What prompted me to write about it - apart from self-pity and looking for sympathy, obviously - was the fact that I was actually getting into real trouble post-op.
My wound was infected but that infection was spreading beyond it.
I was becoming septic.
I was losing the battle against these bugs. And if it wasn't for the wonders of antibiotics there is every chance that I could have gone on and died from this.
Antibiotics are very possibly the most important drugs in the world. We have little concept now of the fact that people used to die from cat scratches, grazed knees and sore throats. But they did.
We completely take for granted the fact that we can fight off most bacterial infections, despite how nasty they are - simply by popping a pill. But that is changing.
Antibiotics are slowly losing their effectiveness against bacteria.
The bacteria are mutating and evolving and becoming resistant to our drugs and unfortunately we haven't kept pace with that.
We haven't developed a new antibiotic since 1987 and little by little, the bugs are winning - and regaining their ability to kill.
At least 23,000 people died in the US last year from antibiotic-resistant infections.
This resistance is caused by a variety of factors but one of the main ones is certainly the over-use of antibiotics.

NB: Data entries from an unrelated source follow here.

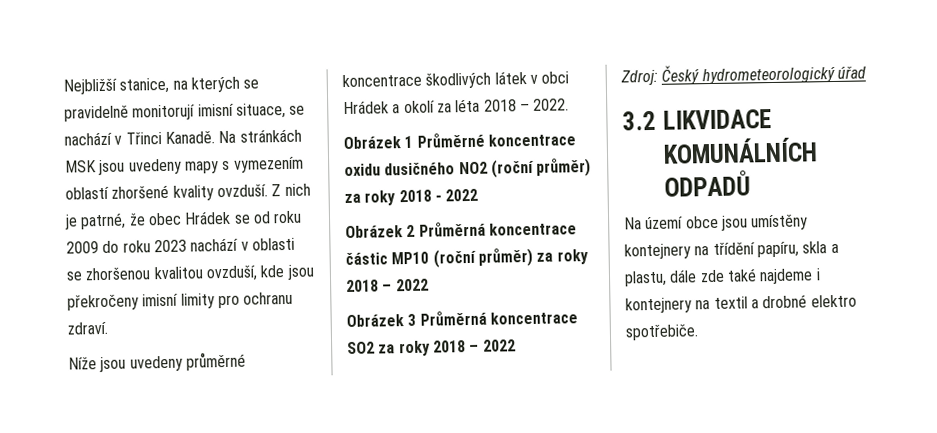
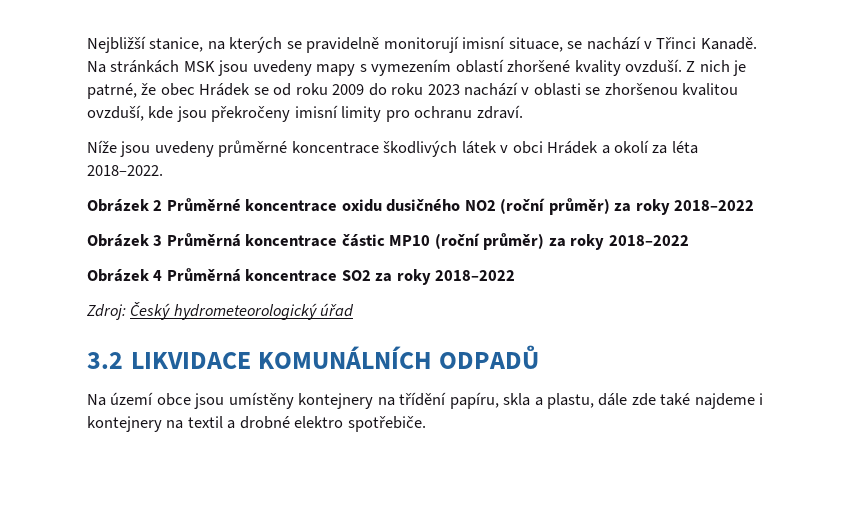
- Níže jsou uvedeny průměrné koncentrace škodlivých látek v obci Hrádek a okolí za léta 2018 – 2022.
- Obrázek 1 Průměrné koncentrace oxidu dusičného NO2 (roční průměr) za roky 2018 - 2022
- Obrázek 2 Průměrná koncentrace částic MP10 (roční průměr) za roky 2018 – 2022
- Obrázek 3 Průměrná koncentrace SO2 za roky 2018 – 2022
+ Níže jsou uvedeny průměrné koncentrace škodlivých látek v obci Hrádek a okolí za léta 2018–2022.
+ Obrázek 2 Průměrné koncentrace oxidu dusičného NO2 (roční průměr) za roky 2018–2022
+ Obrázek 3 Průměrná koncentrace částic MP10 (roční průměr) za roky 2018–2022
+ Obrázek 4 Průměrná koncentrace SO2 za roky 2018–2022

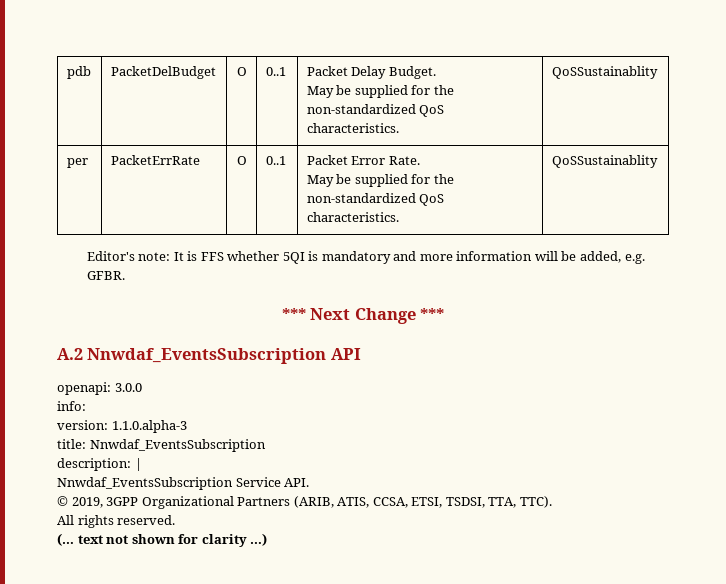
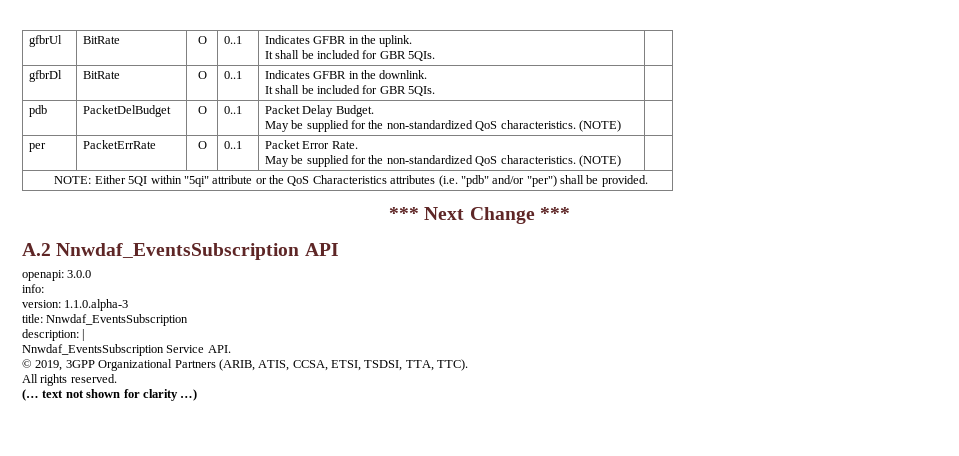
+ gfbrUl | BitRate | O | 0..1 | Indicates GFBR in the uplink.
+ It shall be included for GBR 5QIs. |
+ gfbrDl | BitRate | O | 0..1 | Indicates GFBR in the downlink.
+ It shall be included for GBR 5QIs. |
  pdb | PacketDelBudget | O | 0..1 | Packet Delay Budget.
- May be supplied for the non-standardized QoS characteristics. | QoSSustainablity
+ May be supplied for the non-standardized QoS characteristics. (NOTE) |
  per | PacketErrRate | O | 0..1 | Packet Error Rate.
- May be supplied for the non-standardized QoS characteristics. | QoSSustainablity
- Editor's note: It is FFS whether 5QI is mandatory and more information will be added, e.g. GFBR.
+ May be supplied for the non-standardized QoS characteristics. (NOTE) |
+ NOTE: Either 5QI within "5qi" attribute or the QoS Characteristics attributes (i.e. "pdb" and/or "per") shall be provided.

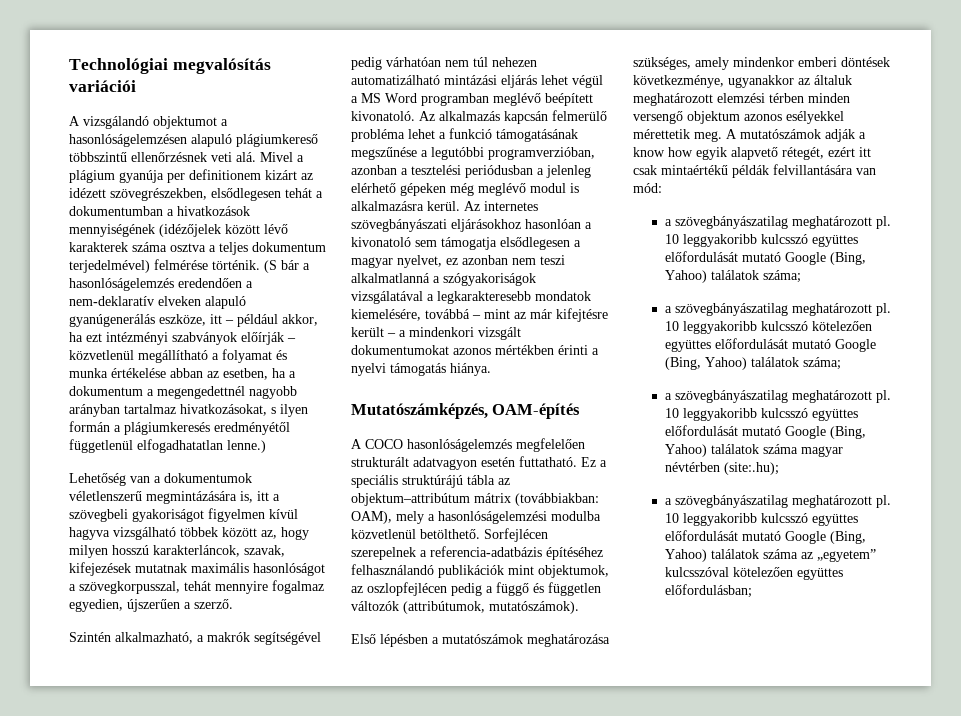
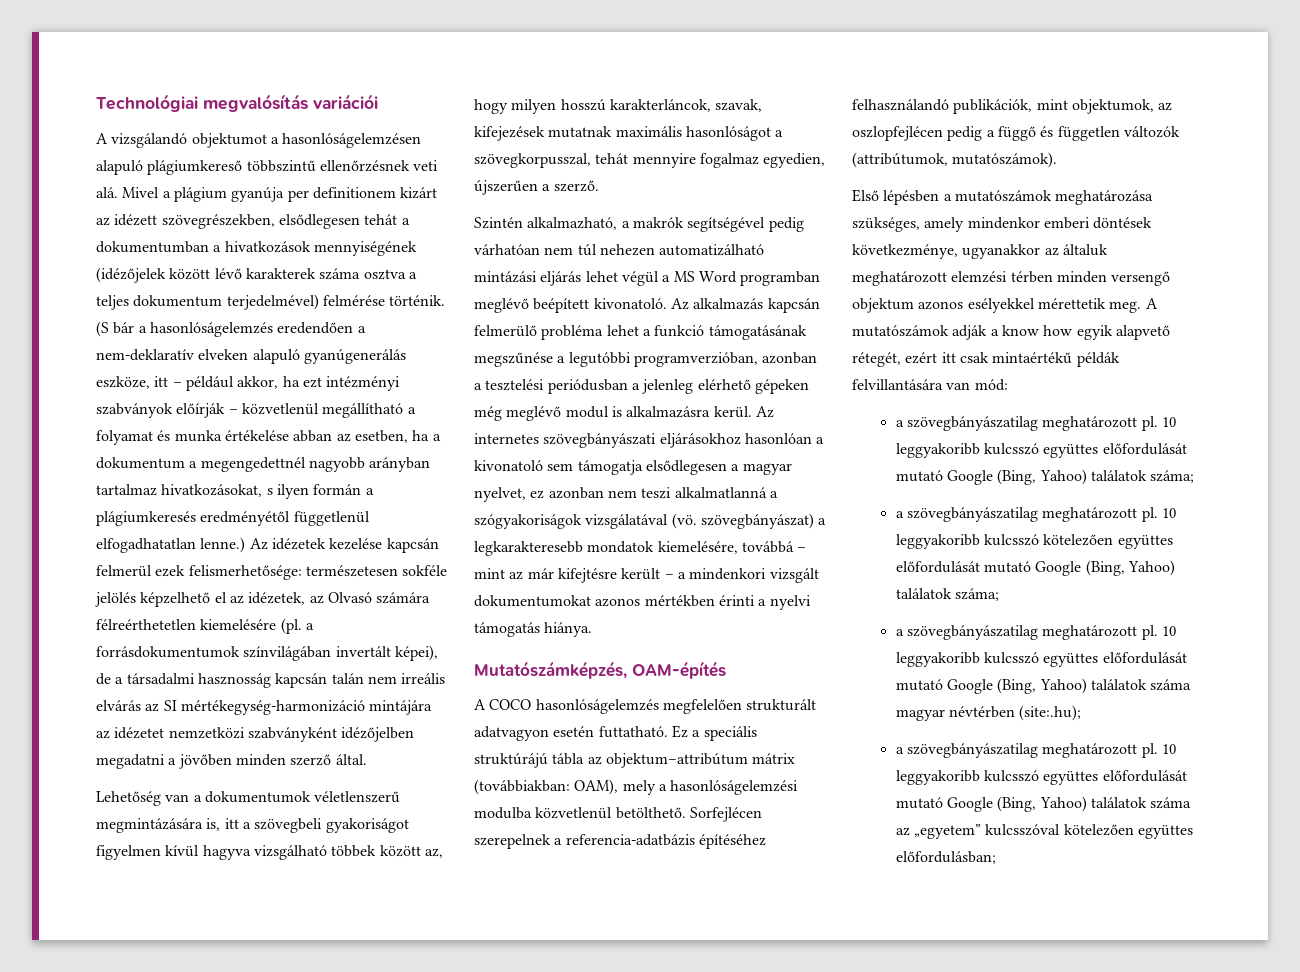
+ Az idézetek kezelése kapcsán felmerül ezek felismerhetősége: természetesen sokféle jelölés képzelhető el az idézetek, az Olvasó számára félreérthetetlen kiemelésére (pl. a forrásdokumentumok színvilágában invertált képei), de a társadalmi hasznosság kapcsán talán nem irreális elvárás az SI mértékegység-harmonizáció mintájára az idézetet nemzetközi szabványként idézőjelben megadatni a jövőben minden szerző által.
- Az internetes szövegbányászati eljárásokhoz hasonlóan a kivonatoló sem támogatja elsődlegesen a magyar nyelvet, ez azonban nem teszi alkalmatlanná a szógyakoriságok vizsgálatával a legkarakteresebb mondatok kiemelésére, továbbá – mint az már kifejtésre került – a mindenkori vizsgált dokumentumokat azonos mértékben érinti a nyelvi támogatás hiánya.
+ Az internetes szövegbányászati eljárásokhoz hasonlóan a kivonatoló sem támogatja elsődlegesen a magyar nyelvet, ez azonban nem teszi alkalmatlanná a szógyakoriságok vizsgálatával (vö. szövegbányászat) a legkarakteresebb mondatok kiemelésére, továbbá – mint az már kifejtésre került – a mindenkori vizsgált dokumentumokat azonos mértékben érinti a nyelvi támogatás hiánya.
- Sorfejlécen szerepelnek a referencia-adatbázis építéséhez felhasználandó publikációk mint objektumok, az oszlopfejlécen pedig a függő és független változók (attribútumok, mutatószámok).
+ Sorfejlécen szerepelnek a referencia-adatbázis építéséhez felhasználandó publikációk, mint objektumok, az oszlopfejlécen pedig a függő és független változók (attribútumok, mutatószámok).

They're used liberally for both viral infections, where they are utterly useless, and also for self-limiting bacterial infections where there is really no need to step in with medication at all.
The LA Times recently called it "a slow catastrophe unfolding". As we genuinely stare into the abyss of being unable to treat minor ailments or indeed undergo routine surgeries safely, there will be no safety net.
We are going to start having to look at the possibility of us only ever using antibiotics in cases of severe debilitating infections - saving them, as it were, for when they are really, really needed. And we need to stop using them altogether for anything minor, anything that probably won't kill you.
We are also going to have to look at the possibility of incentivising or forcing, drug companies to develop new antibiotics or we will once again be at the mercy of the bugs.
In the meantime, I'll just shuffle about in my PJs - it looks like I've dodged the bullet this time.
To paraphrase Tolstoy: "Though doctors treated me, let my blood and gave me medicine to drink - I nevertheless survived."